レディ・フィンガー
フンザ:ドィカルの丘からのスケッチ
今回のパキスタンの山旅にもスケッチブックと水彩色鉛筆をザック入れた。
ベースキャンプに到着しテントにザックを置く。ひと休憩したあとにスケッチブックを片手にテントサイトの周りの散策に出る。カメラを片手に足元の花々を撮影しながらスケッチに良い場所を探しての散策である。今回のパキスタンの山旅では8枚のスケッチを行い、そのうちの7枚に現地で着色した。今回出会ったヒマラヤは、昨年同様パキスタンのカラコルム地域の山々だがスケールが大きく、スケッチブックを両面ワイドで使用しているが、その中に収まりきれない。大きな対象としてヒマラヤの山々は存在している。
日本には氷河はないが、ヒマラヤでは間近で氷河に接することができる。氷河は年々再生産し続けているが、生産量に間に合わないスピードで氷河は融け続けている。それは地球温暖化の影響だと言われている。確かにミナピン村で昼食時に寄ったレストラン入口に貼られていた100年前の氷河の地図と現在の地図を対比すると氷河が小さくなっているのが明確に分かる。今回も私たちは昔、氷河であった場所を4WDで登ってきているのである。
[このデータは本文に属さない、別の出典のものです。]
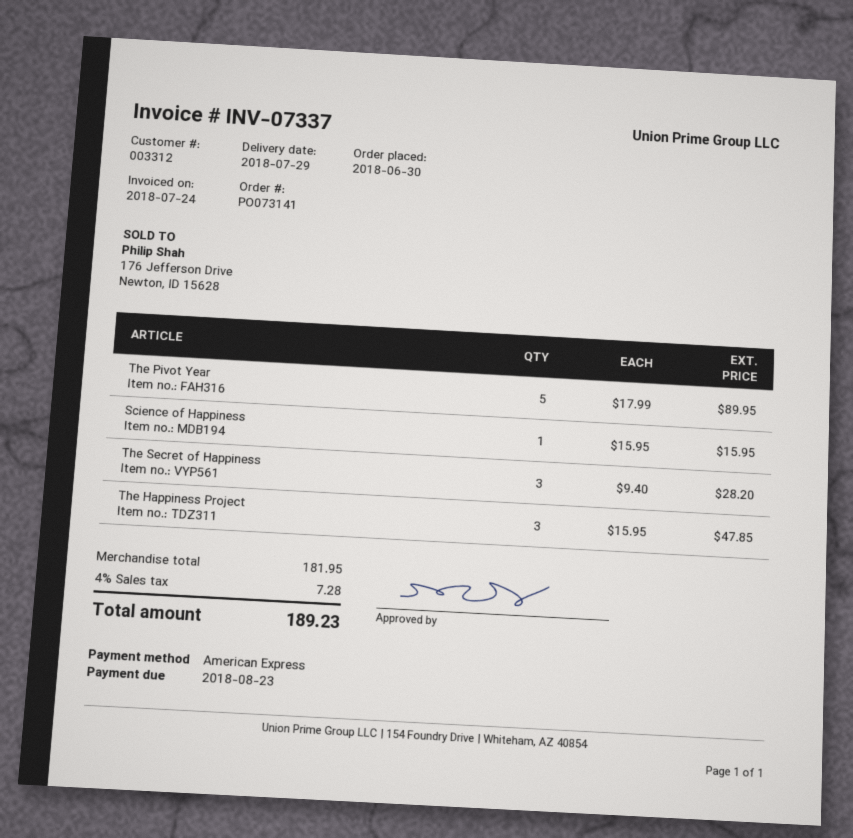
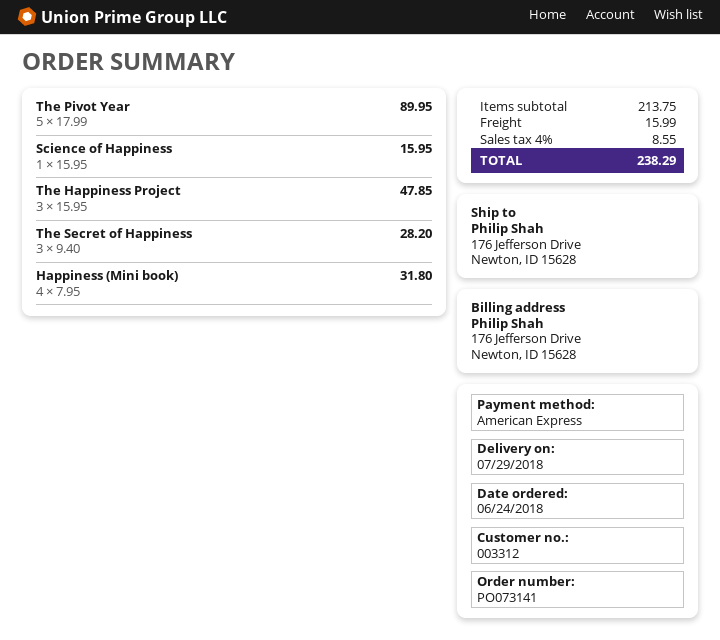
order date: 2018-06-30 -> 2018-06-24
Happiness (Mini book): none -> 4 x 7.95 = 31.80
subtotal: 181.95 -> 213.75
shipping: none -> 15.99
tax: 4% = 7.28 -> 4% = 8.55
total: 189.23 -> 238.29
氷河を渡ってくる風は冷たいが、炎天下で容赦なく暑い太陽に照らされている身体には氷河の風は、むしろ快く感じる。
私が今回の山旅で一番描きたかったのはフンザに聳えるレディ・フィンガーである。天候は自分ではどうにもできないので、只、晴れるのを念じていた。それが伝わったのかレディ・フィンガーに出会った日は雲ひとつない快晴だった。宿泊したフンザのエンバシーホテルには各部屋への内線電話がない。モーニングコールならぬモーニングノックは早朝の3時30分。準備をして4WDのジープに分乗し、ホテルを出発したのが4時。走ること20分でドィカルの丘の麓についた。それからヘッドランプを点灯し、足元を確認しながら展望台まで登っていく。展望台に到着してもまだ日の出前だ。やがて東の空は明るさを増し、光の矢がラカポシ山頂7788mを朱に染める。ディラン7267mも山頂の白さに輝きが増す。私が描こうとするレディ・フィンガーは標高5400mと低く太陽はまだ射さない。隣のフンザピーク6800mもウルタルU峰7252m、T峰の影響でまだ日は射さない。
私は描き出し、スケッチの手を休めない。山々のアウトラインを描き、硬い絶壁の岩壁と氷壁を描いたあとは水彩色鉛筆で着色し、その上を水筆でなぞれば完成である。描き始めて30分ほどで1枚のスケッチが完成する。レディ・フィンガーとフンザピークを描いたあと、私はフンザ渓谷を挟んで左に繋がるラカポシを描いた。ラカポシはフンザ地方から眺めることのできる最高峰である。白く輝く山頂は美しく気高い。